There are many Websites that can be used to check what is the optimum fee to do the transaction at a normal speed. The fees is dependent on the amount of transaction. The transaction amount holds the space in the block and it is the space for which the transaction fee is given. The higher size of the transaction, the higher fees it takes for the transaction. For instance you could this website
https://btc.com/stats/unconfirmed-tx to check how much is the optimum fee. It also shows the number of unconfirmed transactions in mem pool. You can also verify
https://bitcoinfees.earn.com/ for the fees.

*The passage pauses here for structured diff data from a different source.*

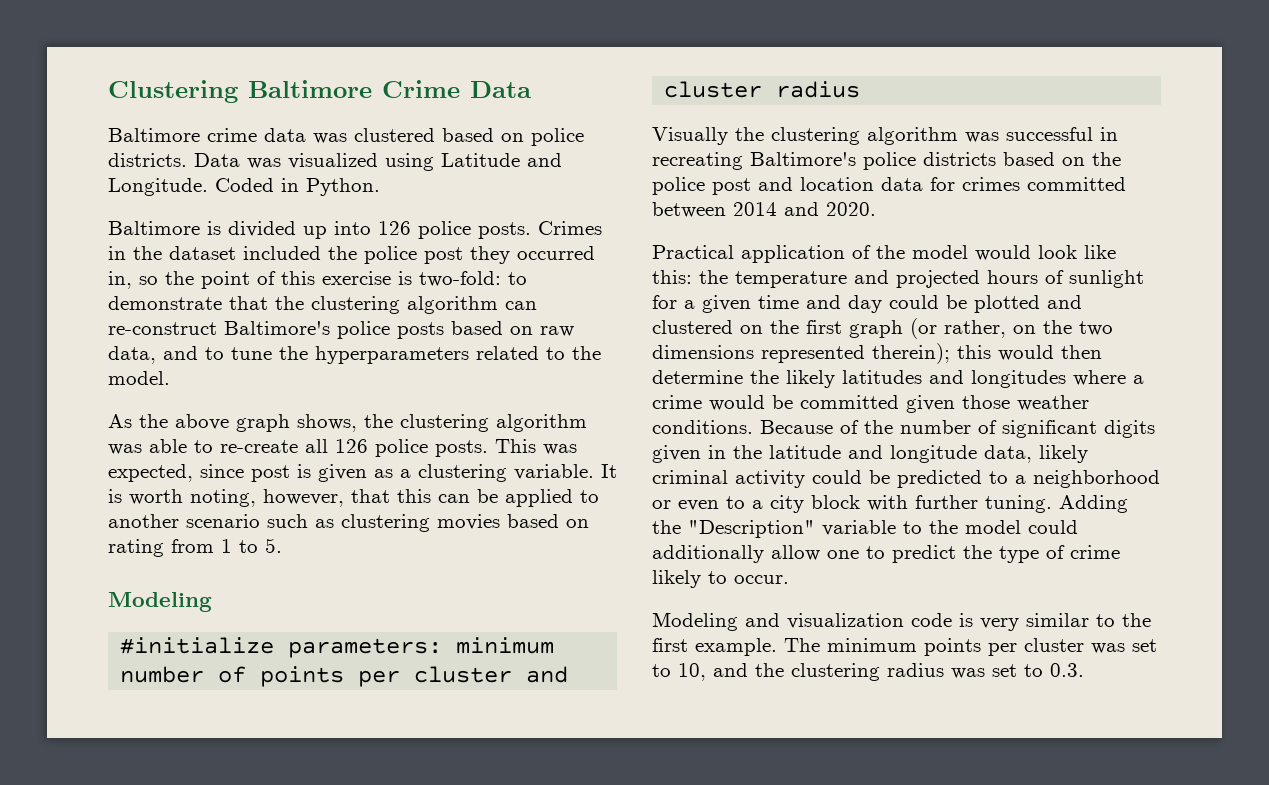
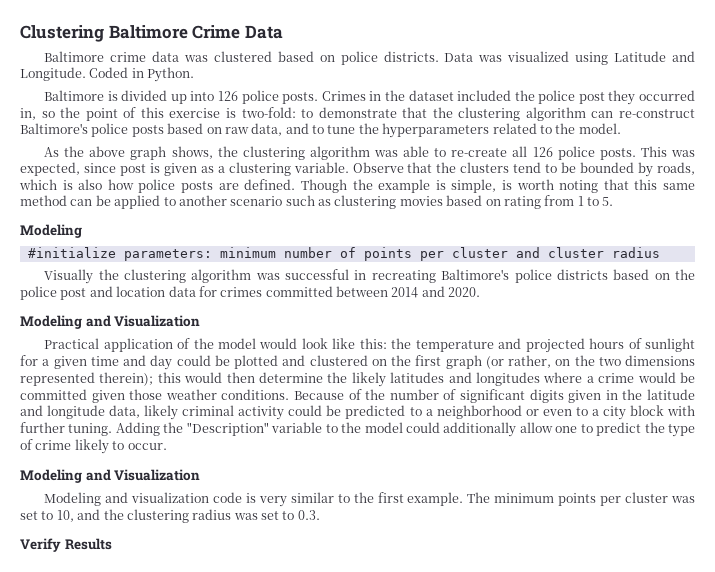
[601,464,617,478] [108,489,431,507] It is worth noting, however, that this -> [352,162,696,177] [19,179,695,193] [20,195,67,206] Observe that the clusters tend to be bounded by roads, which is also how police posts are defined. Though the example is simple, is worth noting that this same method
(876, 209) none -> [20,315,201,329] // Modeling and Visualization
(789, 579) none -> [20,469,201,483] // Modeling and Visualization
(1084, 670) none -> [20,538,112,552] // Verify Results

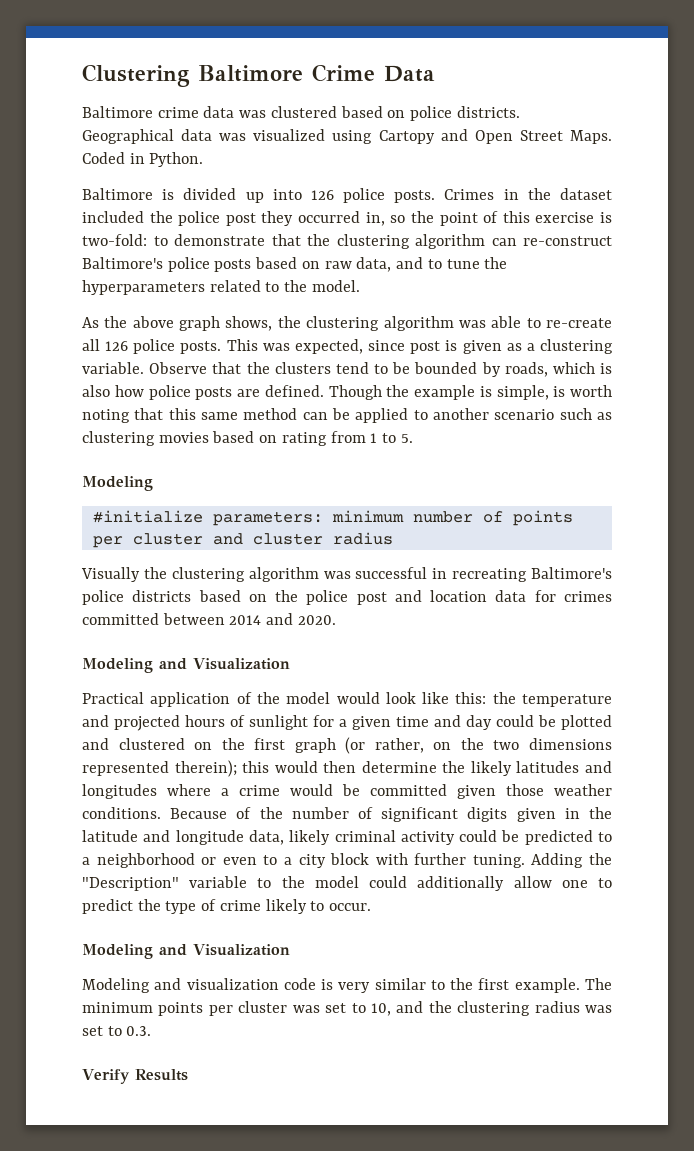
[444,53,474,62] Data -> [82,129,213,144] Geographical data
[614,51,696,62] [20,67,86,81] Latitude and Longitude. -> [378,129,612,144] Cartopy and Open Street Maps.

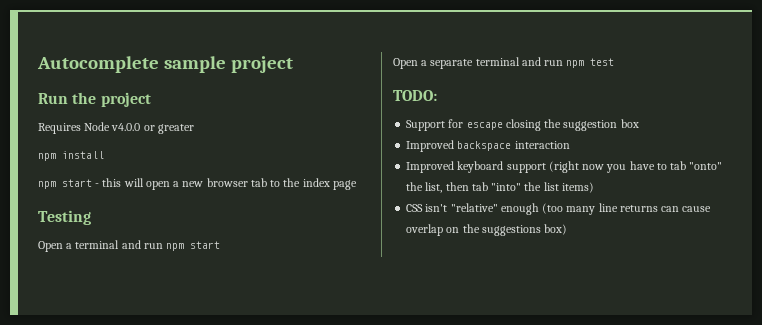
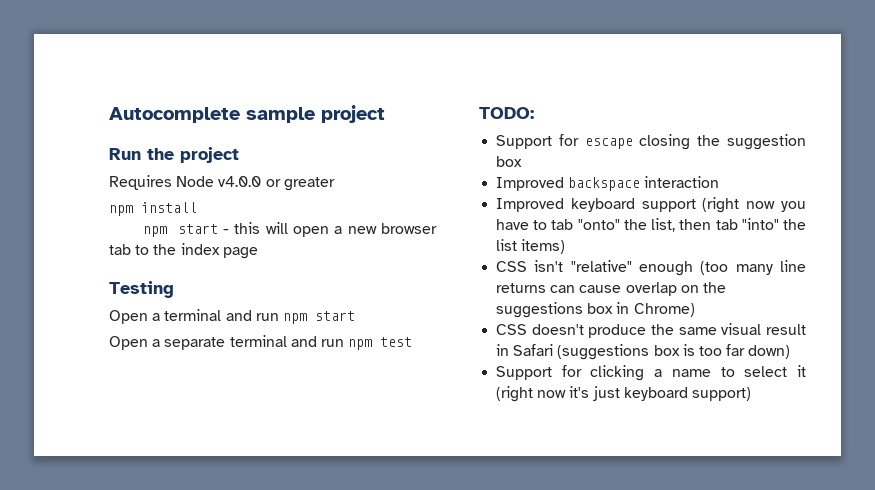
[544,224,568,235] box) -> [587,302,695,317] [496,323,806,338] [496,344,791,360] [496,365,806,381] [496,386,751,402] box in Chrome) // CSS doesn't produce the same visual result in Safari (suggestions box is too far down) // Support for clicking a name to select it (right now it's just keyboard support)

This guy seems to pretty much have covered all the bases on this one; but I would just like to add something that I was unaware of until recently. Another legendary member around here explained to me that the size(Bytes) of your transaction is not dependent on the amount of bitcoin; the size of the transaction is determined by the amount of
inputs the transaction you're attempting to send has.
Inputs are determined by how many transactions you received to accumulate the amount you are trying to send. For example, if you are trying to send .01 and you received ten transactions of .001 to acquire this sum you will have ten inputs for this transaction; In contrast if you are trying to send that same .01, but received it in 1-transaction as opposed to 10, the transaction fee will be 10-times less. Each input generally adds about 180-bytes onto the transaction size (I think?)
As the guy above said, transaction size is what determines the fee, you can do so on the sites they provided; I sent a transaction the other night with a fee of 111.5 Satoshi per Byte, and a transaction with a fee of 175 Satoshi per Byte simultaneously and one took 3-days while the other took 3-minutes.